There are so many books published dealing with this theme that it can be daunting to take on the task, particularly for a fan of classic films, not looking to see their favorite star/era/movie diminished in stature, but taking up either of these novels, whether it be the stylized Beautiful Ruins, or the homage to the studio system of yesteryear within Laura Lamont’s Life in Pictures, readers are sure to find pleasure within their pages. Great reads for readers of varying styles and a love of interesting characters.

Wednesday, August 29, 2012

An Evening with the Warwick's Booksellers: 2012 Edition

On Tuesday, August 28th, we hosted our annual Evening with the Warwick's Booksellers - a fantastic event featuring four of our booksellers talking about some of the new books they are passionate about. Here's the full list of the books discussed - bookseller comments are in quotes & you can click on any of the titles to see the synopses on

Heather Christman, Marketing and Co-op Coordinator:
Some Kind of Fairy Tale by Graham Joyce: "Twenty years ago 15-year-old Tara Martin disappeared with little trace, until one Christmas morning when she appears out of the blue looking as though she were still a teenager, and claiming she was lured away by “the fairies”. Narrated by a mysterious and unknown figure with deep insight and untold answers, Some Kind of Fairy Tale is a spellbinding story that weaves itself between Tara’s unbelievable account, her family and friend’s attempts to cope and understand, and her therapist’s blunt analysis of her supposed delusion.

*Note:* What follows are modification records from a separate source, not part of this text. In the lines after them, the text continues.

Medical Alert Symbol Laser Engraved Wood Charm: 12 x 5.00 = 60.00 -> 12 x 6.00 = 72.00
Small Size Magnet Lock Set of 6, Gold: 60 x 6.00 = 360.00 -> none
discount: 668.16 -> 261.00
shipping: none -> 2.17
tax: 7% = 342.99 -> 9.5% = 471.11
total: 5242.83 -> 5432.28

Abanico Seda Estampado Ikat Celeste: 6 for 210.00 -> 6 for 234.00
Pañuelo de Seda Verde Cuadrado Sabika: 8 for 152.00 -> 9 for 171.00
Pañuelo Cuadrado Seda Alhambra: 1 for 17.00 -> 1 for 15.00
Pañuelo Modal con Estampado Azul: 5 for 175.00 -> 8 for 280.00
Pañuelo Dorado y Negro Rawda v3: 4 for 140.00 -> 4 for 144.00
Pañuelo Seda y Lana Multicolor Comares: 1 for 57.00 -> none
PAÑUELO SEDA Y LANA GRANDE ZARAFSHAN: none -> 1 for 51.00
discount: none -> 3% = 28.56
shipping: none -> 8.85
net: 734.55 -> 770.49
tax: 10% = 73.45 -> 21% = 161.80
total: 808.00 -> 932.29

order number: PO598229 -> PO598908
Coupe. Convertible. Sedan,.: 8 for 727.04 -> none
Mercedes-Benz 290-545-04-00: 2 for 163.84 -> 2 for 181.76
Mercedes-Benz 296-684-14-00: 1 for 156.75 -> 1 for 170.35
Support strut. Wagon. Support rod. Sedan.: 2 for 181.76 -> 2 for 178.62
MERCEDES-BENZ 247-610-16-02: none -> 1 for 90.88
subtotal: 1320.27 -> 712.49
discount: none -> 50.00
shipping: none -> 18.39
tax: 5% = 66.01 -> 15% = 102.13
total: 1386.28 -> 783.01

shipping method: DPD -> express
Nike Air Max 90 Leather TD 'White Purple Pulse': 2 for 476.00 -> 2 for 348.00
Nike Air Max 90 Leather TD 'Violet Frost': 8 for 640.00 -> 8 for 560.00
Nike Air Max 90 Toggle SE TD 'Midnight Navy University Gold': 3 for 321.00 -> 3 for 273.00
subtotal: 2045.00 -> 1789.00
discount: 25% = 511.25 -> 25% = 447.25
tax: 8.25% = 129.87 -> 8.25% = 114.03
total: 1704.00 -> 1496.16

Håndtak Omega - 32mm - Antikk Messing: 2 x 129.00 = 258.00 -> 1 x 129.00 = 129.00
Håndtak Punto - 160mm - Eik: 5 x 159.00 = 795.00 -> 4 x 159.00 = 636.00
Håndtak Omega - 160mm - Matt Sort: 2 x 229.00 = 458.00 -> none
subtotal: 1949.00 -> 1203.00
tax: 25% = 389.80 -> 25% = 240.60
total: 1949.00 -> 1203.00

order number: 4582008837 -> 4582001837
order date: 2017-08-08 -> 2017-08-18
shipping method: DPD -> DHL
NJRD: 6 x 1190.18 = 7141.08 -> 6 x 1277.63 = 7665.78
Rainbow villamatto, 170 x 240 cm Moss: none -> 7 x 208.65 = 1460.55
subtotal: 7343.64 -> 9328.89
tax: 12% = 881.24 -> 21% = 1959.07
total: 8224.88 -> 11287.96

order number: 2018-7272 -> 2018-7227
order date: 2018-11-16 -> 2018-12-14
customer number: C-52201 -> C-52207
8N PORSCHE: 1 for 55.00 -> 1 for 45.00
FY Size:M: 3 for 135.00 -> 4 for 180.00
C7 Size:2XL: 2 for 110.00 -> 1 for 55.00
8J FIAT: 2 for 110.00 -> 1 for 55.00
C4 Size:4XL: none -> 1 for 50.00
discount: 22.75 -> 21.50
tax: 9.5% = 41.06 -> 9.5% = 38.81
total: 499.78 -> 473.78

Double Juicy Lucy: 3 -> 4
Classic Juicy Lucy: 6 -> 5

Readers are kept on edge as they try to answer the question “Where has Tara been?” while navigating through a selection of eerie circumstances and secondary characters that enthrall with their blurred edges of reality and unusual perception. A mind-bending psychological narrative filled with mystery and beautifully written prose." 

Shine Shine Shine by Lydia Netzer: "The Mann’s are an amazing couple-Maxon a Nobel Prize-winning scientist, is on his way to the moon, and Sunny is a heavily pregnant, seemingly perfect housewife who spends her days caring for her autistic son and maintaining her role of flawlessness within her social circle. When a freak accident exposes Sunny for what she really is--a bald, social mimic, with a penchant for exaggeration--she must decide whether to continue her efforts of conformity or embrace the differences that make her Sunny. Interspersed with the couple’s odd upbringings and courtship, Shine Shine Shine is a wonderfully funny, touching, and unique love story that charms readers with its quirks and intelligence."

Beautiful Ruins by Jess Walter: "Beautiful Ruins is told via a multiple third-person narrative that bounces not only between characters, but also through time, place, and narrative style. From 1962 Italy and the filming of Cleopatra, to current Hollywood, Walter’s unique style creates not only a touching story of a love that could have been, but also a deftly drawn portrait of the demise of the movie star as an untouchable god (pre extreme-paparazzi), and the transition from epic films to glamorless reality television. The novel adroitly shows the inner workings of film publicists and producers looking to exploit everything and anything to sell their products, the turmoil created by the desire to be famous, post-traumatic stress, and the general narcissism and technological dependence of the current generation. On the Hollywood front, actor Richard Burton takes a co-starring role—his actions literally spur the plot of the entire story—his drunken escapades, remarkable talent, and on-set affair with co-star Elizabeth Taylor are imaginatively recreated. The addition of an ill actress, an alcoholic former solider/writer, a canny and amoral publicity grunt, and a young Italian trying to save his dying hotel, help to create a setting that is almost film-like itself in its capture of drama. Walters also effectively uses secondary modern characters to bring together the threads of the story as it bounces between decades and characters. In all, Beautiful Ruins is intriguing, very stylized in its presentation, and a wonderful look at Hollywood’s transition from its Golden Age."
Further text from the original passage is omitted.